Wincing, Mike continues, “The thought of being guarded by black soldiers was something he felt he could not deal with.” So Mudd tried to stow away in a supply ship but was discovered before it left the dock.

Now that I have snapped out of my momentary exoneration of Mudd, I ask Mike if he has formed an opinion regarding Mudd’s guilt or innocence in the assassination.

“Out here, of course, we have to be careful. It’s prudent to be impartial. Some of our visitors, they come out here — it’s like a pilgrimage. They want to see Mudd’s cell. They want to talk about this fascinating story. Where else can you do it? You can go to Mudd’s home maybe, but that’s not really getting to the heart of the matter.”

“Yes, they’re a little biased there,” I agree. Mike smiles at this understatement, knowing as I do that saying they’re a little biased in Mudd’s favor at the Mudd-family-run Mudd home in Maryland is like saying cheese steaks are kind of associated with Philadelphia.

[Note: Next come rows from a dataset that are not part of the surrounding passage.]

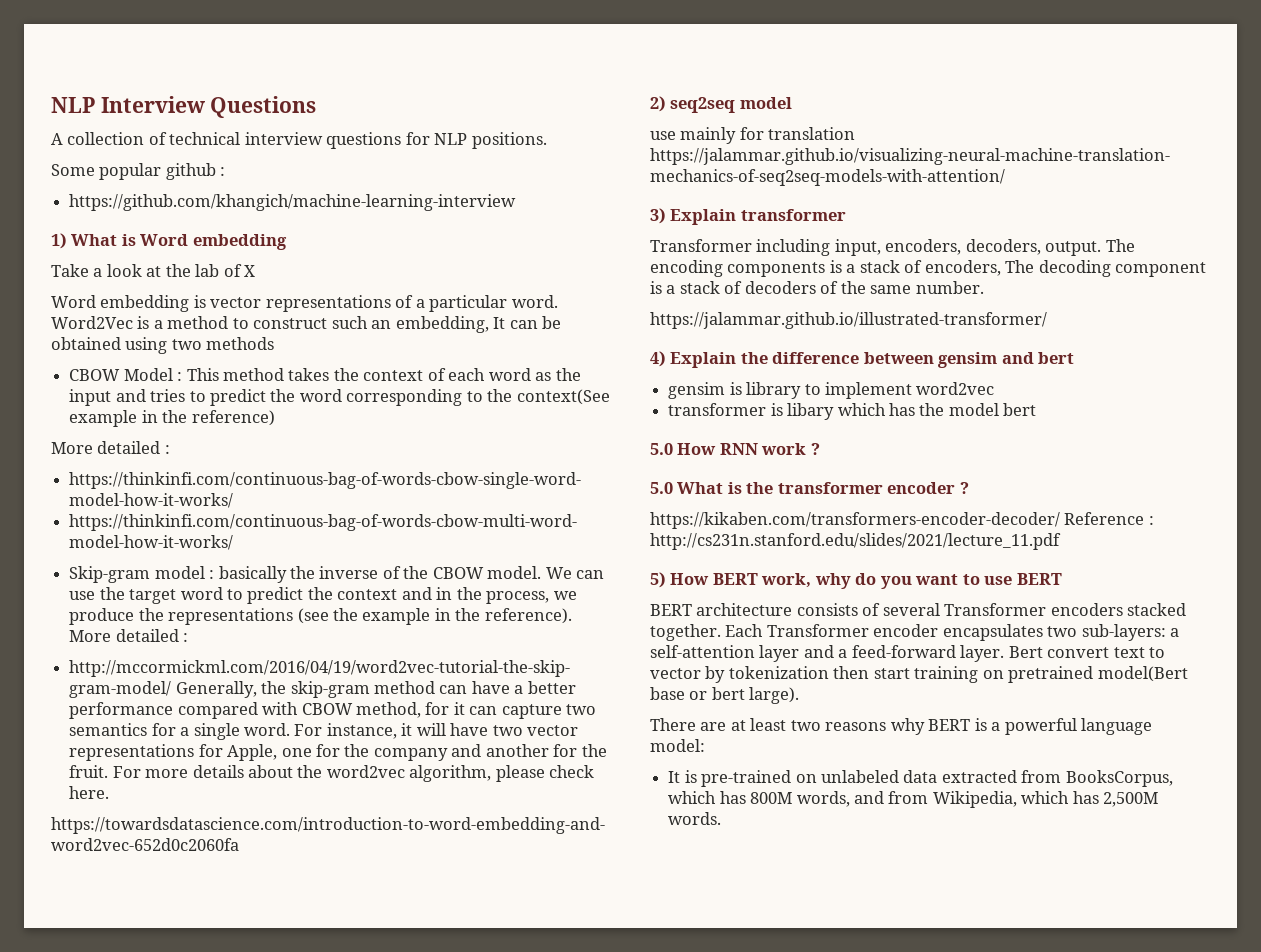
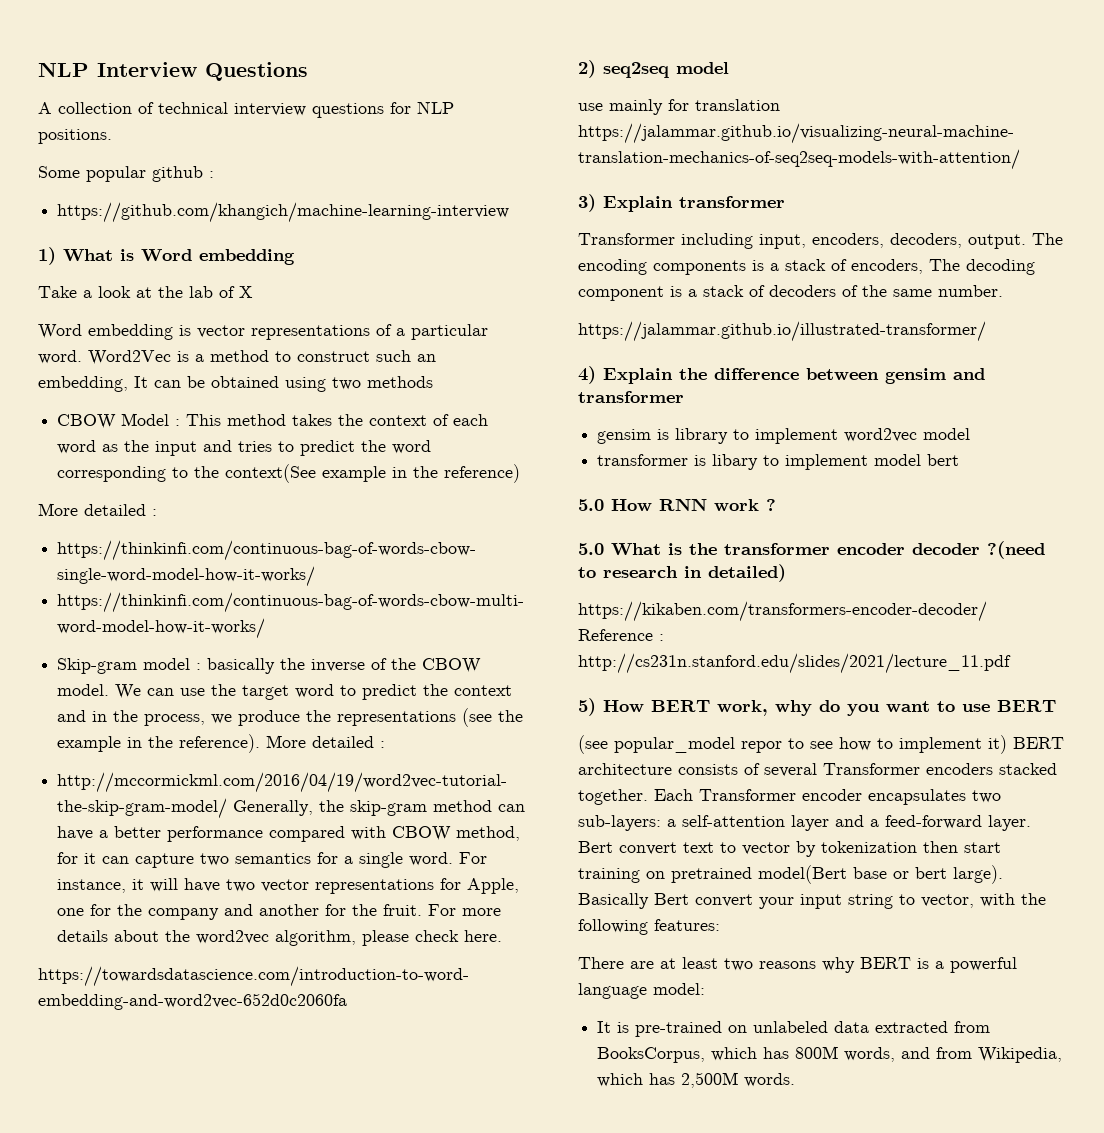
[1038,352,1075,364] bert -> [578,391,684,403] transformer
(995, 388) none -> [923,428,971,440] model
[837,403,945,416] which has the -> [763,454,869,470] to implement
[959,482,969,494] ? -> [912,541,1045,559] [578,564,786,582] decoder ?(need to research in detailed)
(1062, 579) none -> [578,735,1007,754] (see popular_model repor to see how to implement it)
(800, 695) none -> [578,893,1046,909] [578,919,720,935] Basically Bert convert your input string to vector, with the following features:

“So out here we say that we will not resolve guilt or innocence. We simply want to point out what the conditions were like and allow you, whatever your views are, to take that for what it’s worth. I do try to point out some things that were brought up in Mudd’s trial, how some felt he was simply a country doctor doing his Hippocratic oath. But there was some testimony during the trial that points out that he was probably part of an underground network of Confederate spies. Does that mean he was part of the conspiracy to assassinate the president? Well, probably not. But you know that very damning testimony that Booth had been in his home before?”

“Yes.”

“You’ve been to the home. You couldn’t even find it today without roads and signs.”

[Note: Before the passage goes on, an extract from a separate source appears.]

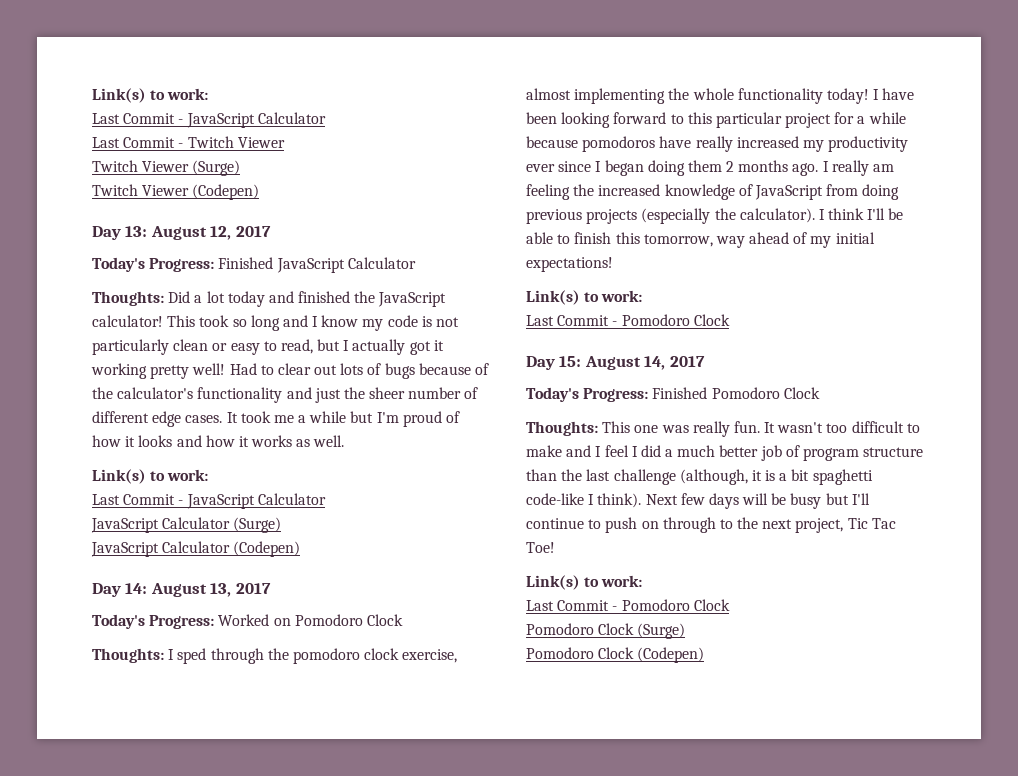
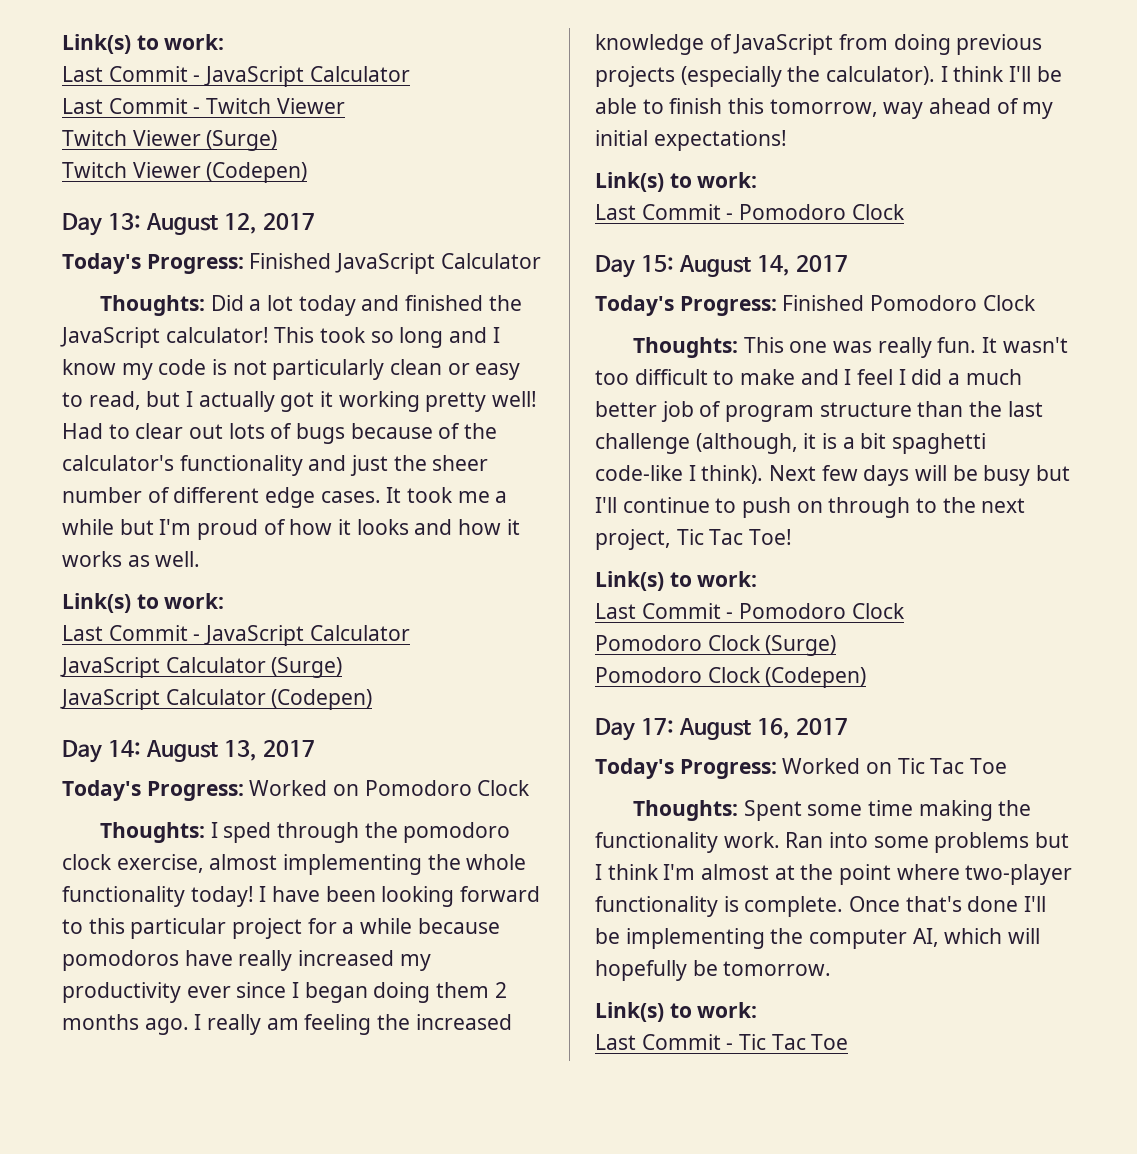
(705, 655) none -> [595,718,848,741] [595,758,1008,779] [632,800,1032,821] [595,832,1070,853] [595,864,1073,885] [595,896,1047,917] [595,928,1041,949] [595,960,832,981] [595,1002,758,1022] [595,1034,849,1050] // Day 17: August 16, 2017 // Today's Progress: Worked on Tic Tac Toe // Thoughts: Spent some time making the functionality work. Ran into some problems but I think I'm almost at the point where two-player functionality is complete. Once that's done I'll be implementing the computer AI, which will hopefully be tomorrow. // Link(s) to work: // Last Commit - Tic Tac Toe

“Yeah,” I say. “My friend and I got lost eighteen times and we had MapQuest.”

“So imagine if it’s three
A.M.
, pitch black. And then what? Booth and Mudd were seen in public together at least twice, right? And in that climate, it was tragic. I mean the first successful assassination. There was so much death and suffering. Mudd could have easily been hanged with that evidence. It’s hard to say. He certainly didn’t pull the trigger. But I wouldn’t be terribly surprised to learn that he may have been part of the plot to kidnap the president. I’m one of the people who believe that if Booth had never broken his ankle, we never would have heard the name Dr. Samuel Mudd.”

We go out onto a bastion outside the fort walls to look at the biggest cannon I have ever seen. My father has a thing for cannons, so I ask Mike to take my picture next to it. He says that he ought to take a picture of me inside of it it’s so huge.

“It’s a fifteen-inch Rodman,” he says. “This weighs twenty-five tons. This might come as a surprise, but it’s almost the size and the weight of a Sherman tank.” The thing can fire a projectile with a diameter of fifteen inches weighing 432 pounds. “Imagine what a four - hundred - and - thirty - two - pound beach ball would do to a wooden sailing ship. This is a nice example of a deterrent.”

He adds, “We have six of these cannons, one on top of each bastion. This is the largest collection of fifteen-inch Rodmans in existence.”

I considered putting an exclamation point at the end of the previous sentence to more accurately portray the gusto with which it was delivered. “This is the largest collection of fifteen-inch Rodmans in existence” doesn’t look, on the page, like a sentence full of fun, but it was. Mike’s enthusiasm for the fort and what it has to offer is so catching that even when he points his finger at some corroded stretch of brick I get the same giddy feeling I do when leaping into a subway car a split second before the doors close, that feeling of How lucky am I?